__What needs to be done__
Which lines of the listing below contain the word "file"? Return them.

__Material for this exercise__
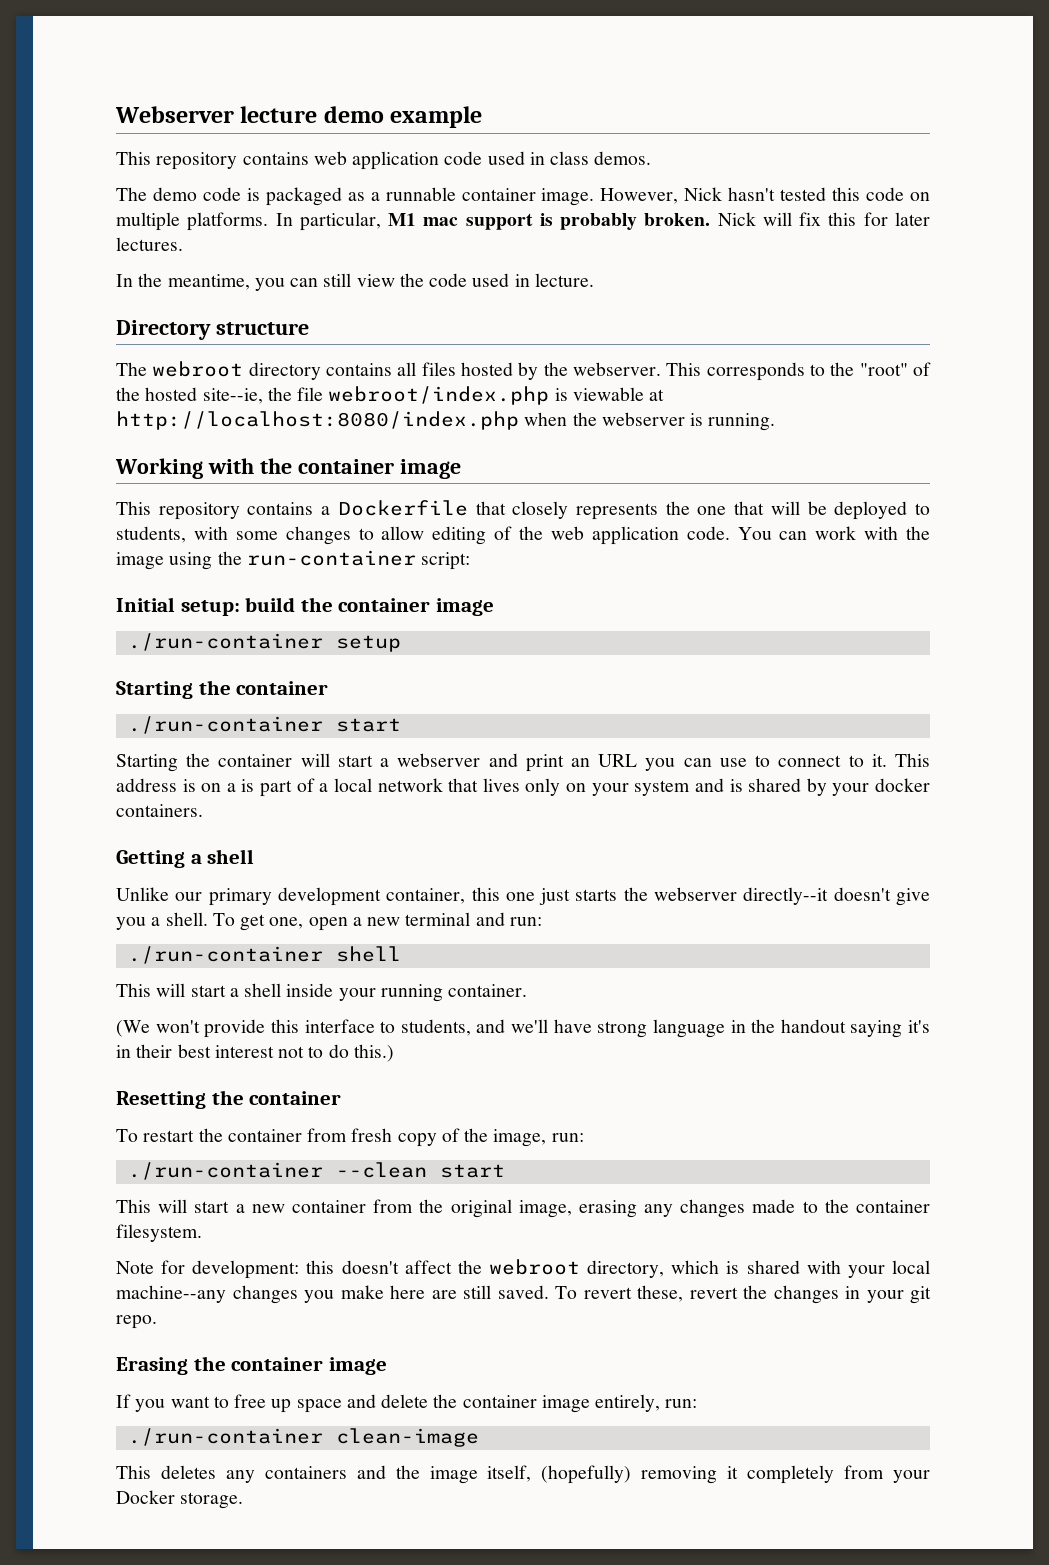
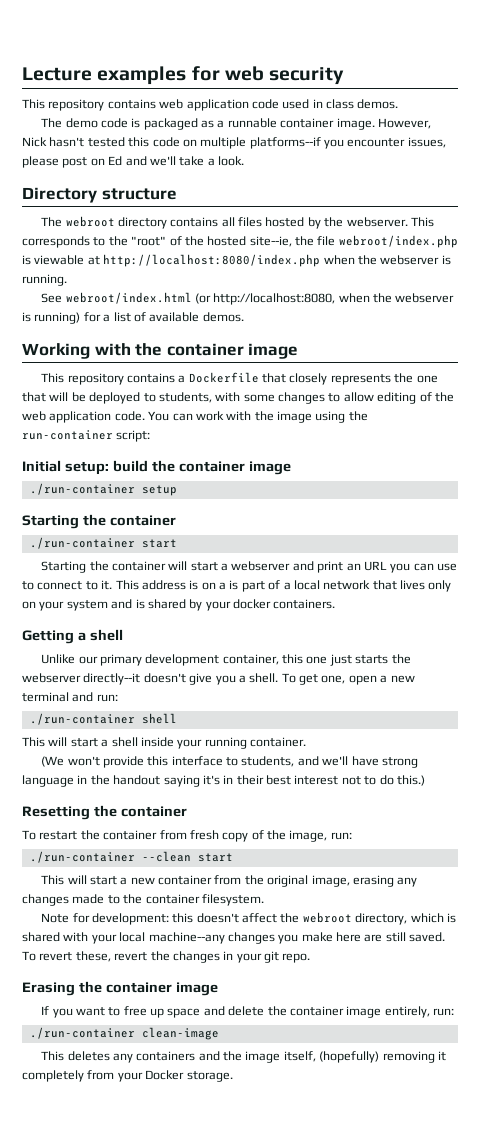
- Webserver lecture demo example
+ Lecture examples for web security
- However, Nick hasn't tested this code on multiple platforms. In particular, M1 mac support is probably broken. Nick will fix this for later lectures.
- In the meantime, you can still view the code used in lecture.
+ However, Nick hasn't tested this code on multiple platforms--if you encounter issues, please post on Ed and we'll take a look.
+ See webroot/index.html (or http://localhost:8080, when the webserver is running) for a list of available demos.

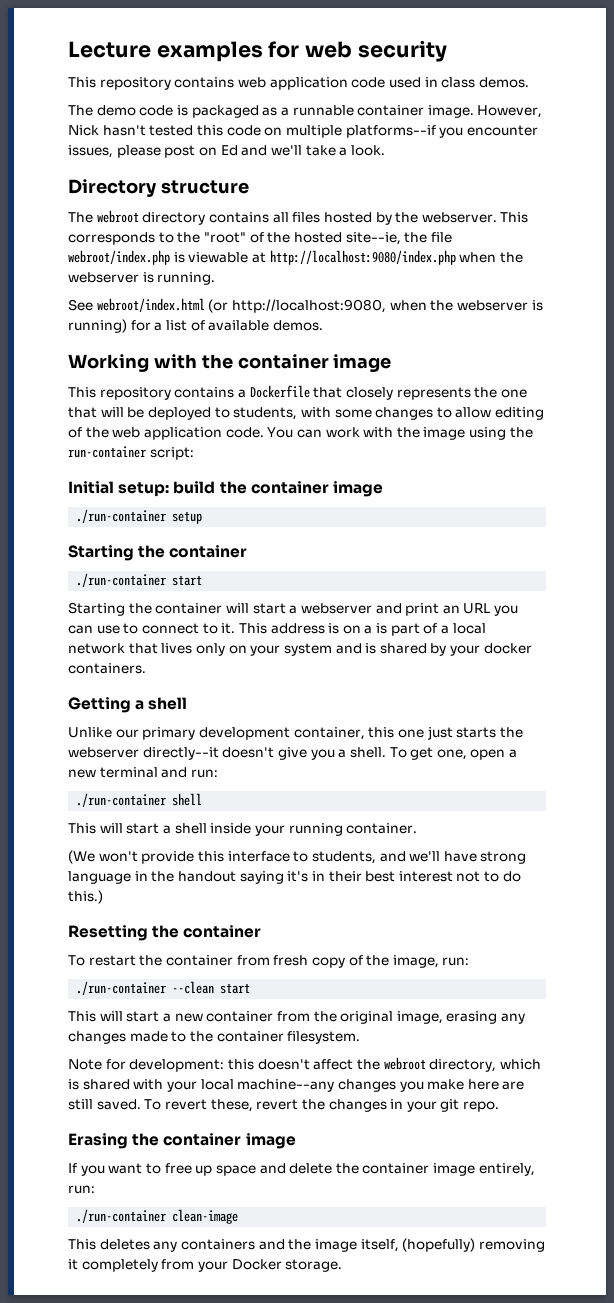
- This corresponds to the "root" of the hosted site--ie, the file webroot/index.php is viewable at http://localhost:8080/index.php when the webserver is running.
+ This corresponds to the "root" of the hosted site--ie, the file webroot/index.php is viewable at http://localhost:9080/index.php when the webserver is running.
- See webroot/index.html (or http://localhost:8080, when the webserver is running) for a list of available demos.
+ See webroot/index.html (or http://localhost:9080, when the webserver is running) for a list of available demos.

__Result for this exercise__
- This corresponds to the "root" of the hosted site--ie, the file webroot/index.php is viewable at http://localhost:8080/index.php when the webserver is running.
+ This corresponds to the "root" of the hosted site--ie, the file webroot/index.php is viewable at http://localhost:9080/index.php when the webserver is running.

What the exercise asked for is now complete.